WASHINGTON — Two senior Republican lawmakers said Thursday that terrorists already are changing their behavior after leaks about classified U.S. data gathering programs, but they offered no details.
Rep. Mike Rogers, R-Mich., said it's part of the damage from disclosures by National Security Agency contractor Edward Snowden of two NSA programs, which collect millions of telephone records and track foreign Internet activity on U.S. networks. Snowden fled to Hong Kong in May and has granted some interviews since then, saying he hopes to stay there and fight any charges that may yet be filed against him.
Rogers said there are "changes we can already see being made by the folks who wish to do us harm, and our allies harm" and that the revelations might also "make it harder to track bad guys trying to harm U.S. citizens in the United States."
Later Thursday, Sen. Saxby Chambliss of Georgia, the ranking Republican on the Senate Intelligence Committee, used similar language in criticizing Snowden.
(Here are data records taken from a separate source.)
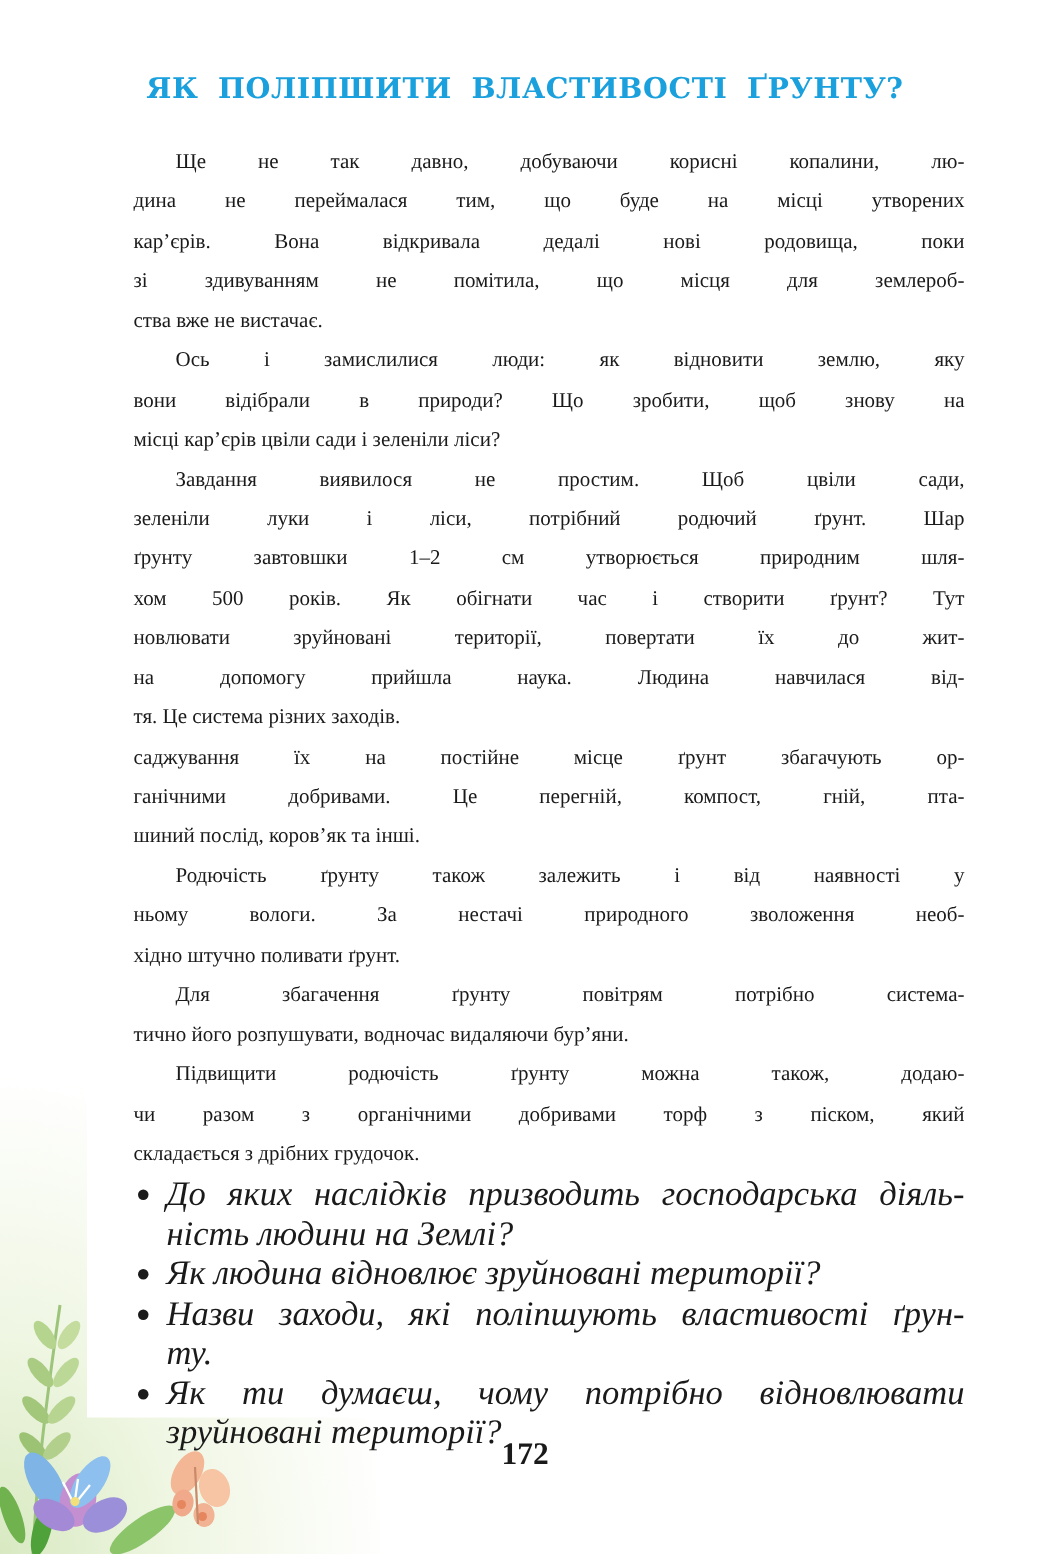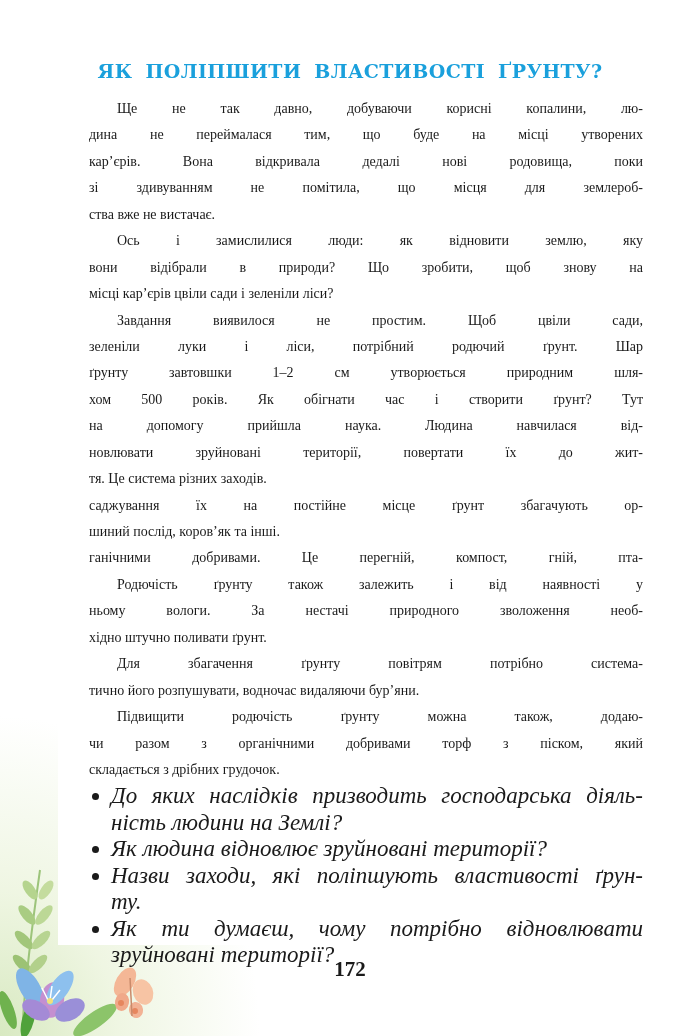--- a/index.html
+++ b/index.html
@@ -19,7 +19,7 @@
     position: absolute; left: 58px; top: 40px; width: 620px; height: 905px; background: #ffffff;
   }
   .heading {
-    position: absolute; top: 60px; left: 0; width: 700px; text-align: center;
+    position: absolute; top: 48px; left: 0; width: 700px; text-align: center;
     font-family: "DejaVu Serif", "Liberation Serif", serif;
     font-weight: bold; font-size: 19px; letter-spacing: 0.4px;
     color: #1aa0dc;

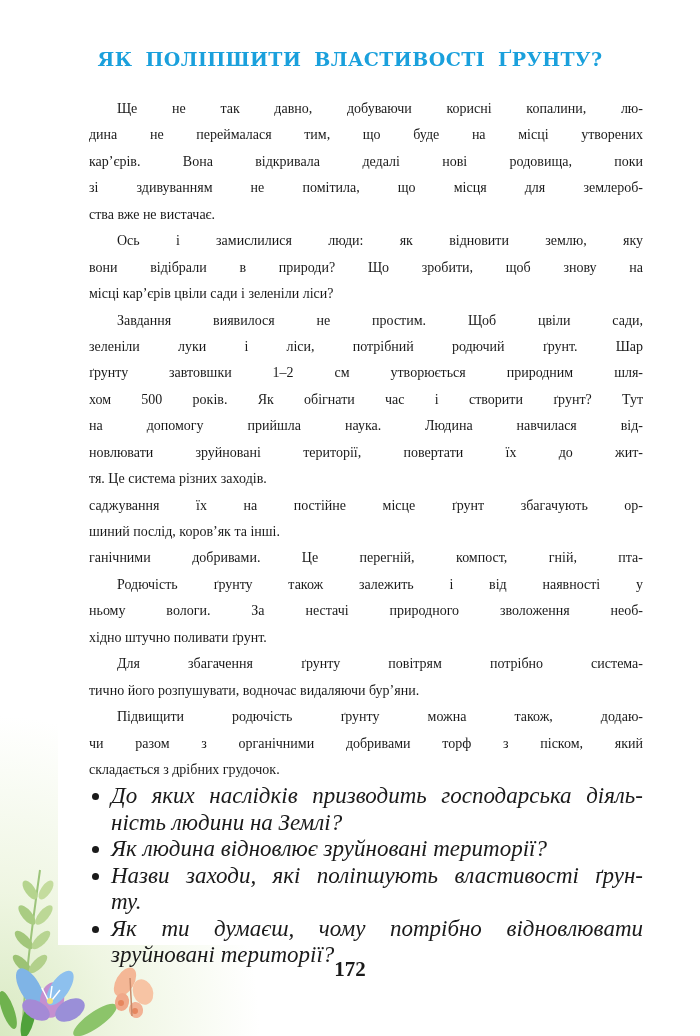--- a/index.html
+++ b/index.html
@@ -116,8 +116,8 @@
     <span class="line">зеленіли луки і ліси, потрібний родючий ґрунт. Шар</span>
     <span class="line">ґрунту завтовшки 1–2 см утворюється природним шля-</span>
     <span class="line">хом 500 років. Як обігнати час і створити ґрунт? Тут</span>
+    <span class="line">новлювати зруйновані території, повертати їх до жит-</span>
     <span class="line">на допомогу прийшла наука. Людина навчилася від-</span>
-    <span class="line">новлювати зруйновані території, повертати їх до жит-</span>
     <span class="line last">тя. Це система різних заходів.</span>
   </div>
 

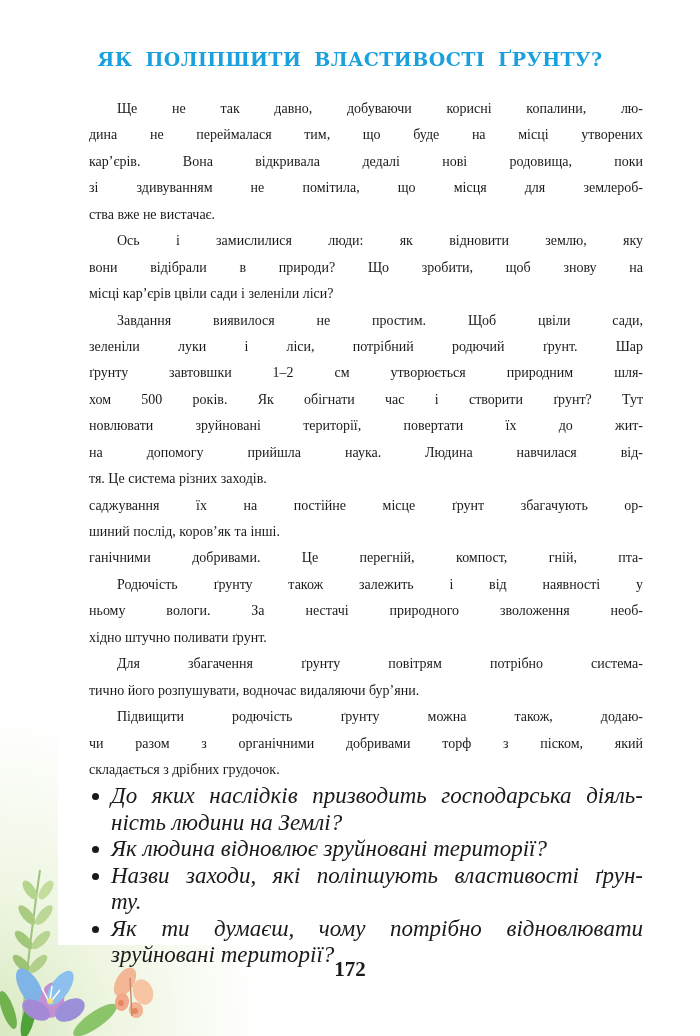--- a/index.html
+++ b/index.html
@@ -123,8 +123,8 @@
 
   <div>
     <span class="line">саджування їх на постійне місце ґрунт збагачують ор-</span>
+    <span class="line">ганічними добривами. Це перегній, компост, гній, пта-</span>
     <span class="line last">шиний послід, коров’як та інші.</span>
-    <span class="line">ганічними добривами. Це перегній, компост, гній, пта-</span>
   </div>
 
   <div>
"His disclosures are ultimately going to lead to us being less safe in America because bad guys will be able to figure out a way around some of the methods we use, and it's likely to cost lives down the road," Chambliss said.
Rogers and Chambliss spoke after closed briefings with top administration officials.
The ranking Democrat on the committee, Rep. C.A. Dutch Ruppersberger of Maryland, said he's concerned that Snowden fled to Hong Kong, a part of China, "a country that's cyber-attacking us every single day."
"It seems unusual that he would be in China and asking for the protection of the Chinese government … but we're going to investigate," Ruppersberger said.
The NSA's director, Gen. Keith Alexander, who was part of the closed briefings to Senate and House members, said he hopes to declassify details of dozens of attacks disrupted by the programs. Alexander said officials don't want to "cause another terror attack by giving out too much information."
FBI Director Robert Mueller defended the programs in testimony to Congress on Thursday.
He called attention to the run-up to the 2001 terrorist attacks, saying that if the controversial surveillance efforts had been in place back then, they might have uncovered the hijackers' plot.